O navio chinês Lu Qing Yuan Yu 205, pertencente a uma frota subsidiada pelo Estado chinês, foi novamente detectado realizando manobras compatíveis com tarefas de prospecção dentro da Plataforma Continental Argentina, uma área onde o país exerce direitos soberanos exclusivos.

A denúncia foi impulsionada pelo especialista Milko Schvartzman e o Círculo de Políticas Ambientais, que apontam que o barco repete em 2025 os mesmos padrões de navegação registrados em 2022, o que reforça as suspeitas de atividades científicas não autorizadas.

Manobras suspeitas e antecedentes

O caso reabre o debate sobre a vigilância no Atlântico Sul, a falta de informação oficial e os antecedentes conflitantes da frota chinesa na região.

Os registros mostram trajetórias lentas, retilíneas e sistemáticas, idênticas às utilizadas em estudos biológicos ou geológicos. Segundo um artigo de ArgenPorts, na primeira detecção de 2022 o Círculo de Políticas Ambientais analisou dados satelitais de Global Fishing Watch e concluiu que o navio havia coberto milhares de quilômetros quadrados sobre a plataforma argentina, em manobras que excediam a atividade pesqueira habitual.

Esse relatório alertou sobre a possível realização de trabalhos científicos sem autorização do Estado argentino, requisito obrigatório na Plataforma Continental. Com o retorno do mesmo padrão de navegação em 2025, as suspeitas se intensificam.

Perguntas sobre soberania e legalidade

Schvartzman, responsável pelo programa de conservação e pesca do Círculo de Políticas Ambientais, levantou questões chave:

“Quem autorizou um pesqueiro chinês (Lu Qing Yuan Yu 205) a prospectar a Plataforma Continental Argentina? Em 2022 o detectamos mapeando; em 2025, novamente mais ao norte. É legal? E a soberania?
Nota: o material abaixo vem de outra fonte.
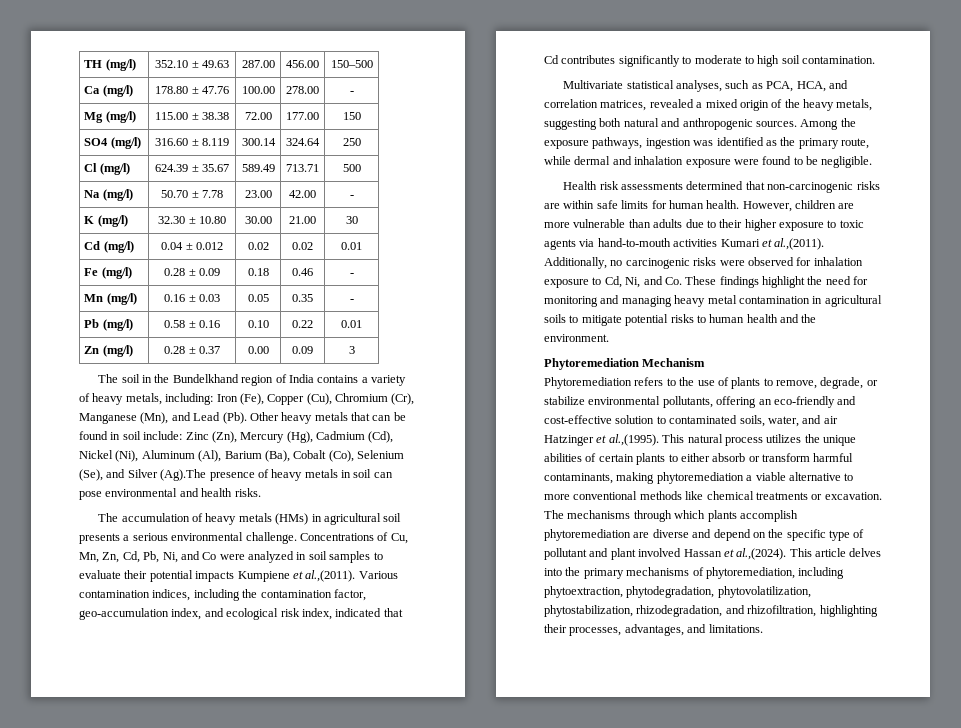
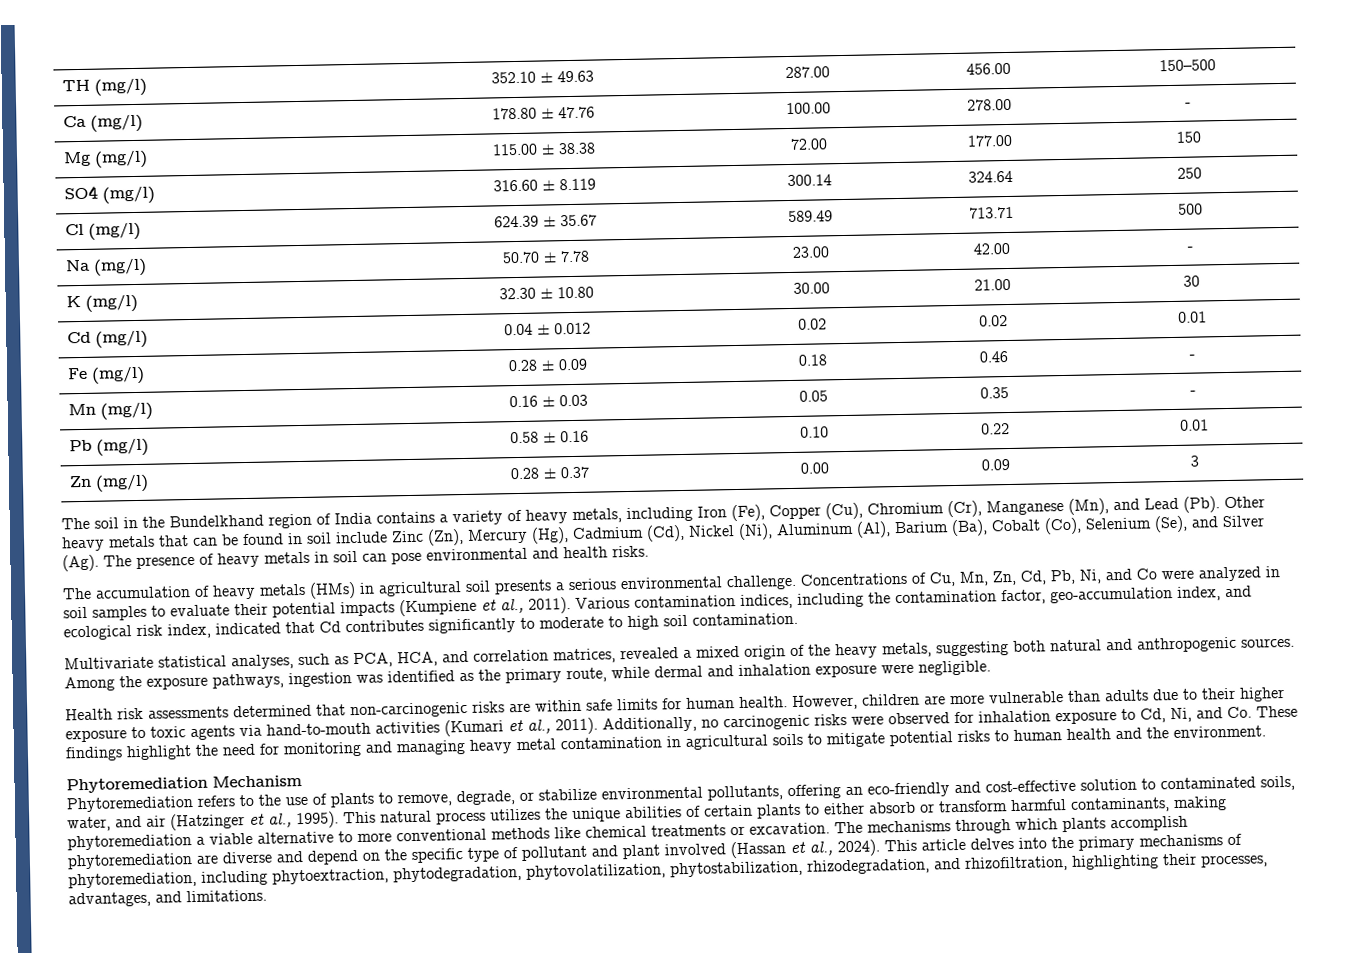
- The soil in the Bundelkhand region of India contains a variety of heavy metals, including: Iron (Fe), Copper (Cu), Chromium (Cr), Manganese (Mn), and Lead (Pb). Other heavy metals that can be found in soil include: Zinc (Zn), Mercury (Hg), Cadmium (Cd), Nickel (Ni), Aluminum (Al), Barium (Ba), Cobalt (Co), Selenium (Se), and Silver (Ag).The presence of heavy metals in soil can pose environmental and health risks.
+ The soil in the Bundelkhand region of India contains a variety of heavy metals, including Iron (Fe), Copper (Cu), Chromium (Cr), Manganese (Mn), and Lead (Pb). Other heavy metals that can be found in soil include Zinc (Zn), Mercury (Hg), Cadmium (Cd), Nickel (Ni), Aluminum (Al), Barium (Ba), Cobalt (Co), Selenium (Se), and Silver (Ag). The presence of heavy metals in soil can pose environmental and health risks.
- Concentrations of Cu, Mn, Zn, Cd, Pb, Ni, and Co were analyzed in soil samples to evaluate their potential impacts Kumpiene et al.,(2011). Various contamination indices, including the contamination factor, geo-accumulation index, and ecological risk index, indicated that Cd contributes significantly to moderate to high soil contamination.
+ Concentrations of Cu, Mn, Zn, Cd, Pb, Ni, and Co were analyzed in soil samples to evaluate their potential impacts (Kumpiene et al., 2011). Various contamination indices, including the contamination factor, geo-accumulation index, and ecological risk index, indicated that Cd contributes significantly to moderate to high soil contamination.
- Among the exposure pathways, ingestion was identified as the primary route, while dermal and inhalation exposure were found to be negligible.
+ Among the exposure pathways, ingestion was identified as the primary route, while dermal and inhalation exposure were negligible.
- However, children are more vulnerable than adults due to their higher exposure to toxic agents via hand-to-mouth activities Kumari et al.,(2011). Additionally, no carcinogenic risks were observed for inhalation exposure to Cd, Ni, and Co. These findings highlight the need for monitoring and managing heavy metal contamination in agricultural soils to mitigate potential risks to human health and the environment.
+ However, children are more vulnerable than adults due to their higher exposure to toxic agents via hand-to-mouth activities (Kumari et al., 2011). Additionally, no carcinogenic risks were observed for inhalation exposure to Cd, Ni, and Co. These findings highlight the need for monitoring and managing heavy metal contamination in agricultural soils to mitigate potential risks to human health and the environment.
- Phytoremediation refers to the use of plants to remove, degrade, or stabilize environmental pollutants, offering an eco-friendly and cost-effective solution to contaminated soils, water, and air Hatzinger et al.,(1995). This natural process utilizes the unique abilities of certain plants to either absorb or transform harmful contaminants, making phytoremediation a viable alternative to more conventional methods like chemical treatments or excavation.
+ Phytoremediation refers to the use of plants to remove, degrade, or stabilize environmental pollutants, offering an eco-friendly and cost-effective solution to contaminated soils, water, and air (Hatzinger et al., 1995). This natural process utilizes the unique abilities of certain plants to either absorb or transform harmful contaminants, making phytoremediation a viable alternative to more conventional methods like chemical treatments or excavation.
- The mechanisms through which plants accomplish phytoremediation are diverse and depend on the specific type of pollutant and plant involved Hassan et al.,(2024). This article delves into the primary mechanisms of phytoremediation, including phytoextraction, phytodegradation, phytovolatilization, phytostabilization, rhizodegradation, and rhizofiltration, highlighting their processes, advantages, and limitations.
+ The mechanisms through which plants accomplish phytoremediation are diverse and depend on the specific type of pollutant and plant involved (Hassan et al., 2024). This article delves into the primary mechanisms of phytoremediation, including phytoextraction, phytodegradation, phytovolatilization, phytostabilization, rhizodegradation, and rhizofiltration, highlighting their processes, advantages, and limitations.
Foram pedidas explicações à Embaixada da China?”.

A Plataforma Continental Argentina, ampliada e reconhecida pela ONU, concede ao país direitos soberanos sobre a exploração e exploração de recursos naturais. Nenhum navio estrangeiro pode realizar estudos sem autorização prévia.

No entanto, até agora não foram registradas comunicações públicas de organismos oficiais sobre a atividade do navio. Permanecem questões em aberto: houve uma reclamação formal à Embaixada da China? Foram ativados mecanismos de controle do Ministério das Relações Exteriores ou da Guarda Costeira? Existe alguma permissão concedida que não tenha sido informada?
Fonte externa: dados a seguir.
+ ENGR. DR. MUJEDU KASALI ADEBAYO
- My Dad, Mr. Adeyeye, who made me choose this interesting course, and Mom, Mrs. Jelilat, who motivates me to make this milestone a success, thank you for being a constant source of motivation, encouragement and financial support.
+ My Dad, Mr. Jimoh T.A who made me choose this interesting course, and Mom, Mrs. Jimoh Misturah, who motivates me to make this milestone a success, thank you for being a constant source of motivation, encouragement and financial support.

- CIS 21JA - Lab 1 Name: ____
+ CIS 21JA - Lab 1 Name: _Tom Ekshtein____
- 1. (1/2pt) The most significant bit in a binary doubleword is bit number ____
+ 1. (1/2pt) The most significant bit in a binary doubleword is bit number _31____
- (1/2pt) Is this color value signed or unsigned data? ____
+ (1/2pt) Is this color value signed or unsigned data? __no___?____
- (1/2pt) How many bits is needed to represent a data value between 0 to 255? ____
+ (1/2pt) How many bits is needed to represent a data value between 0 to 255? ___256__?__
Plataforma Continental Argentina
O Lu Qing Yuan Yu 205 reacende as suspeitas de prospecção científica não autorizada no Atlântico Sul.
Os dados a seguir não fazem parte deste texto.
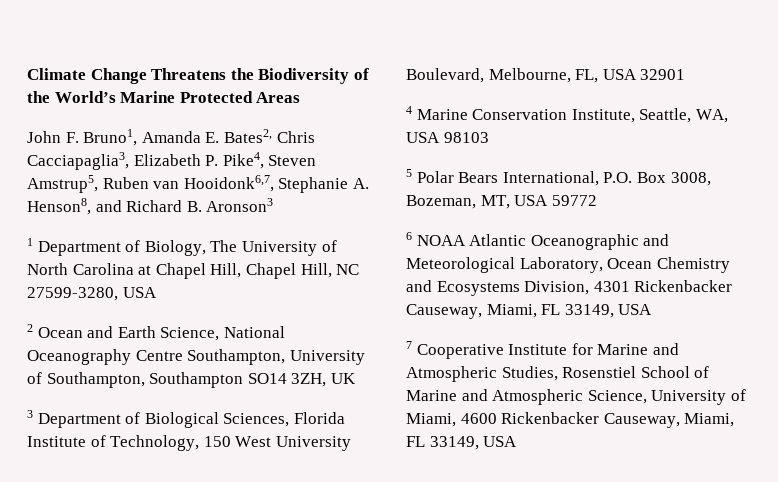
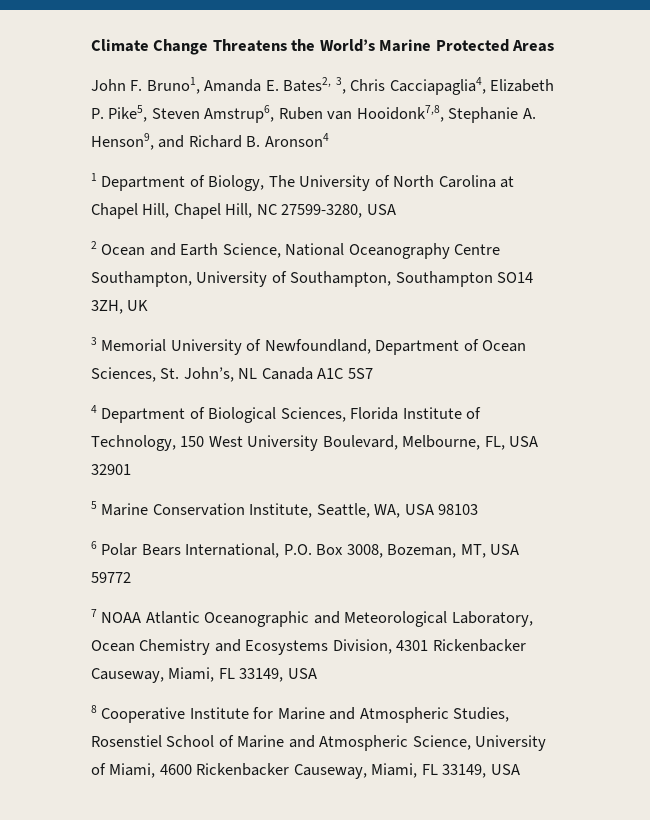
- Climate Change Threatens the Biodiversity of the World’s Marine Protected Areas
+ Climate Change Threatens the World’s Marine Protected Areas
- John F. Bruno1, Amanda E. Bates2, Chris Cacciapaglia3, Elizabeth P. Pike4, Steven Amstrup5, Ruben van Hooidonk6,7, Stephanie A. Henson8, and Richard B. Aronson3
+ John F. Bruno1, Amanda E. Bates2, 3, Chris Cacciapaglia4, Elizabeth P. Pike5, Steven Amstrup6, Ruben van Hooidonk7,8, Stephanie A. Henson9, and Richard B. Aronson4
- 3 Department of Biological Sciences, Florida Institute of Technology, 150 West University Boulevard, Melbourne, FL, USA 32901
+ 3 Memorial University of Newfoundland, Department of Ocean Sciences, St. John’s, NL Canada A1C 5S7
+ 4 Department of Biological Sciences, Florida Institute of Technology, 150 West University Boulevard, Melbourne, FL, USA 32901
- 4 Marine Conservation Institute, Seattle, WA, USA 98103
+ 5 Marine Conservation Institute, Seattle, WA, USA 98103
- 5 Polar Bears International, P.O. Box 3008, Bozeman, MT, USA 59772
+ 6 Polar Bears International, P.O. Box 3008, Bozeman, MT, USA 59772
- 6 NOAA Atlantic Oceanographic and Meteorological Laboratory, Ocean Chemistry and Ecosystems Division, 4301 Rickenbacker Causeway, Miami, FL 33149, USA
+ 7 NOAA Atlantic Oceanographic and Meteorological Laboratory, Ocean Chemistry and Ecosystems Division, 4301 Rickenbacker Causeway, Miami, FL 33149, USA
- 7 Cooperative Institute for Marine and Atmospheric Studies, Rosenstiel School of Marine and Atmospheric Science, University of Miami, 4600 Rickenbacker Causeway, Miami, FL 33149, USA
+ 8 Cooperative Institute for Marine and Atmospheric Studies, Rosenstiel School of Marine and Atmospheric Science, University of Miami, 4600 Rickenbacker Causeway, Miami, FL 33149, USA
Histórico problemático da frota chinesa

O comportamento do Lu Qing Yuan Yu 205 soma-se a um histórico conflituoso da frota chinesa no Atlântico Sul, marcada por:

  • Pesca Ilegal, Não Declarada e Não Regulamentada (INDNR).
  • Capturas de espécies protegidas.
  • Graves violações trabalhistas em navios subsidiados.

Para Schvartzman e organizações ambientais, permitir que um navio com esse perfil realize tarefas supostamente científicas sem controle local implica um risco direto para a defesa da soberania e a proteção dos recursos estratégicos.

Reclamações por maior vigilância e pressão diplomática

A nova detecção do Lu Qing Yuan Yu 205 reacendeu os pedidos para:

  • Fortalecer a vigilância satelital.
  • Implementar um monitoramento integrado entre organismos argentinos.
  • Aumentar o nível de pressão diplomática sobre frotas estrangeiras.

“Enquanto isso, o episódio volta a expor a fragilidade do controle em uma zona chave para a pesca, a biodiversidade e o futuro energético da Argentina”, conclui o relatório de ArgenPorts.

O caso do Lu Qing Yuan Yu 205 reflete a crescente tensão entre a exploração de recursos marítimos e a defesa da soberania argentina no Atlântico Sul.

A repetição de manobras suspeitas por parte da frota chinesa evidencia a necessidade urgente de reforçar os mecanismos de controle, transparência e diplomacia internacional para proteger os recursos estratégicos e garantir a segurança ambiental e econômica do país.